Supreme Court Declines to Hear Montana Case, Keeping Disclosure Laws in Place
WASHINGTON – Today, the U.S. Supreme Court declined to hear arguments in a challenge to Montana’s disclosure laws, which leaves standing a previous decision by the United States Court of Appeals for the Ninth Circuit that affirmed voters’ right to know who is financing election advertising. The laws at issue require political groups that spend money to influence Montana voters to disclose basic information about their finances so that voters are able to properly evaluate the electoral messages they receive.
“Declining to hear this case protects the ability of state lawmakers across the country to use disclosure laws as a tool to promote transparency in elections,” said Paul Smith, vice president at Campaign Legal Center (CLC). “Many states and municipalities have laws that parallel Montana’s. Disclosure laws like Montana’s are critical because voters deserve to know who is spending money to influence their votes.”

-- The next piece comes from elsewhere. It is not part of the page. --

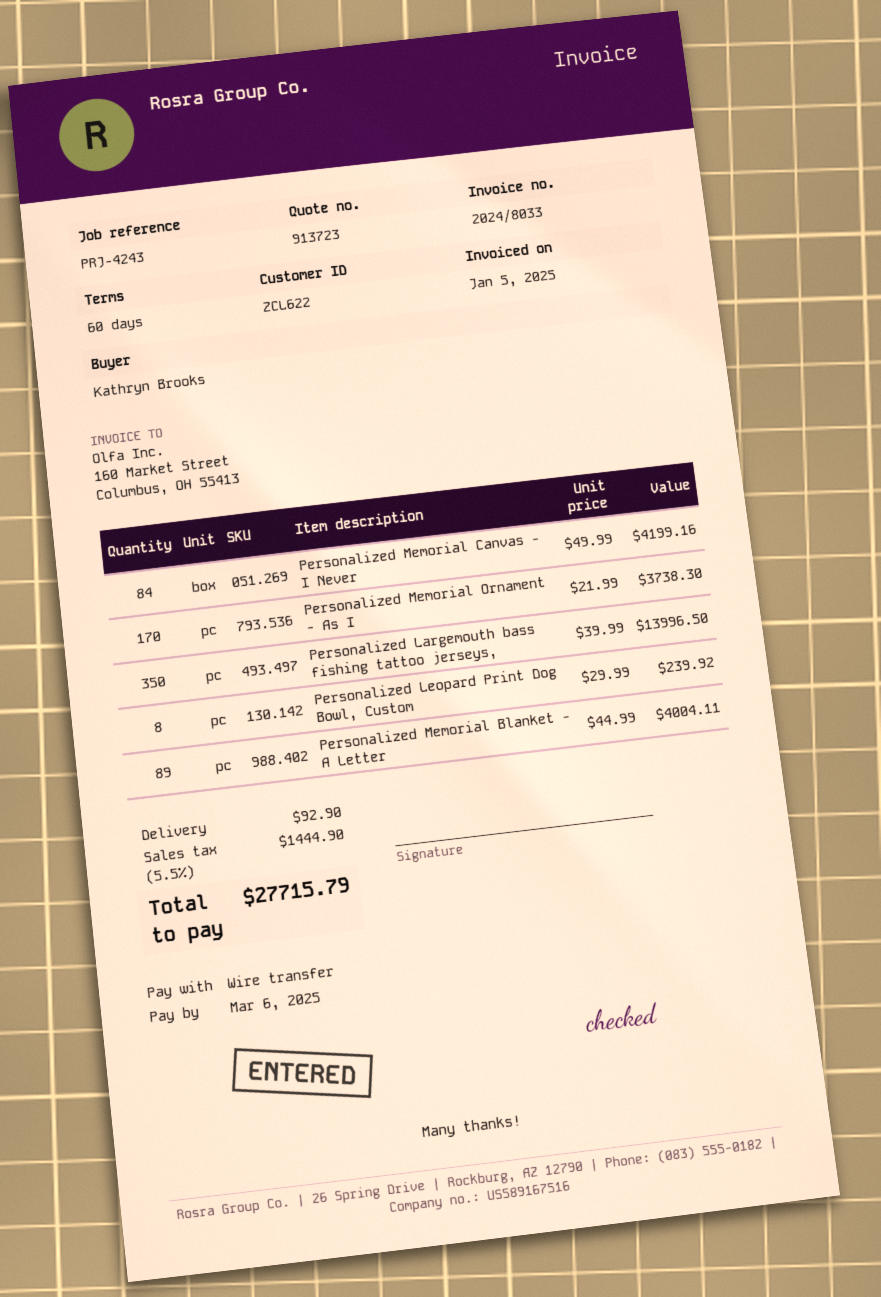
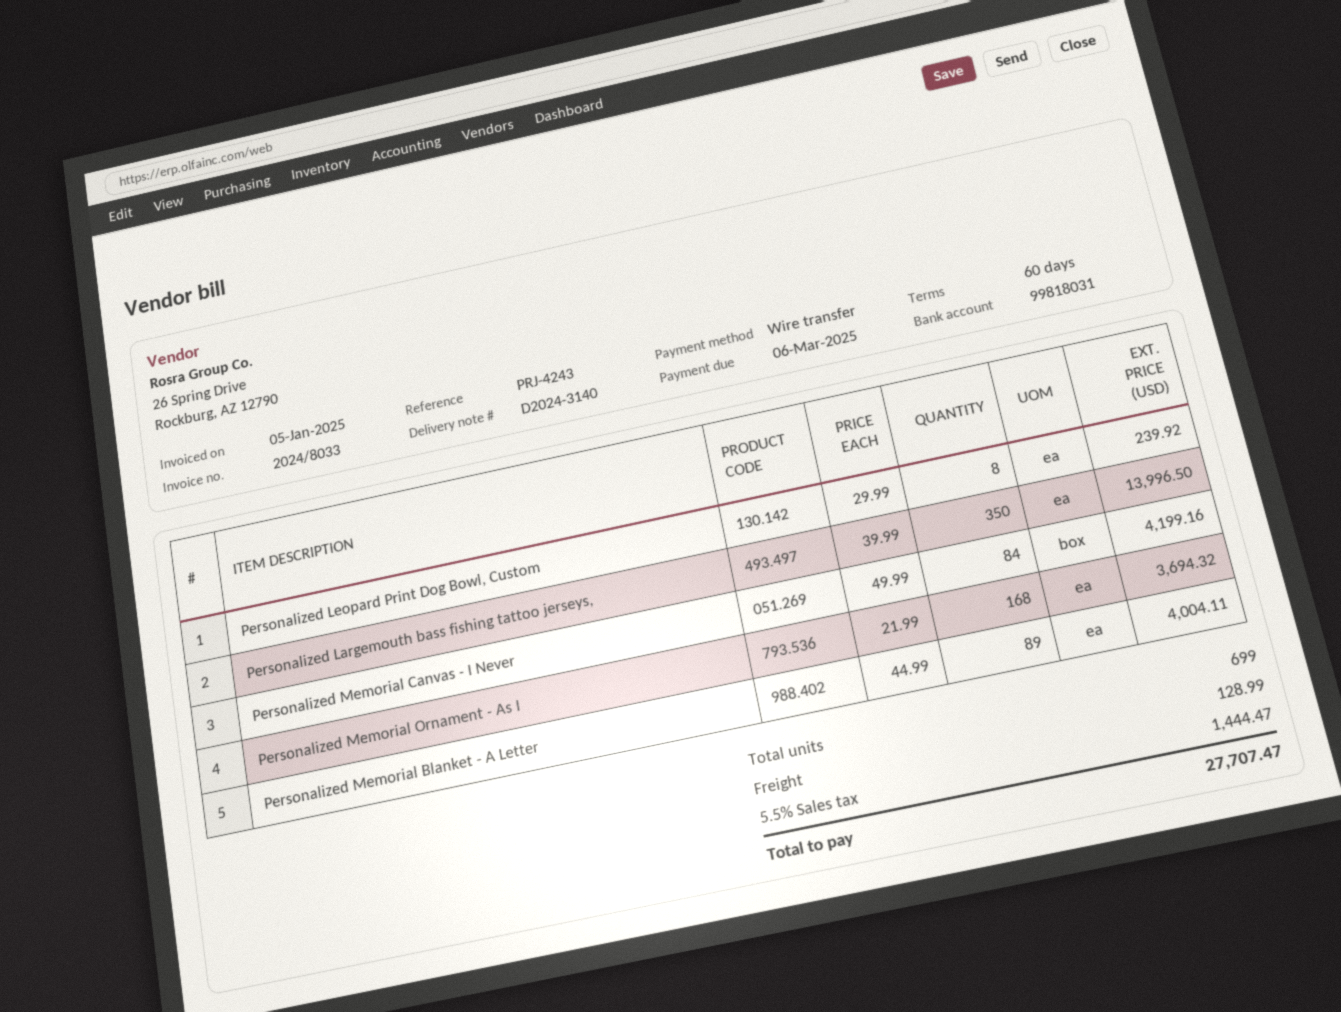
Personalized Memorial Ornament - As I: 170 x 21.99 = 3738.30 -> 168 x 21.99 = 3694.32
shipping: 92.90 -> 128.99
tax: 5.5% = 1444.90 -> 5.5% = 1444.47
total: 27715.79 -> 27707.47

Transparency is the foundation of an open democracy. Courts across the country have upheld a broad range of disclosure requirements against constitutional attack – including the Supreme Court of the United States, which has consistently approved campaign finance disclosure laws as a means of preventing corruption, and aiding voters’ ability to make informed choices on Election Day.
This lawsuit is part of a relentless legal assault on all campaign finance laws, which CLC has been beating back for years at the federal, state and local levels. CLC filed a brief in the United States Court of Appeals for the Ninth Circuit in July 2017 in support of Montana’s law.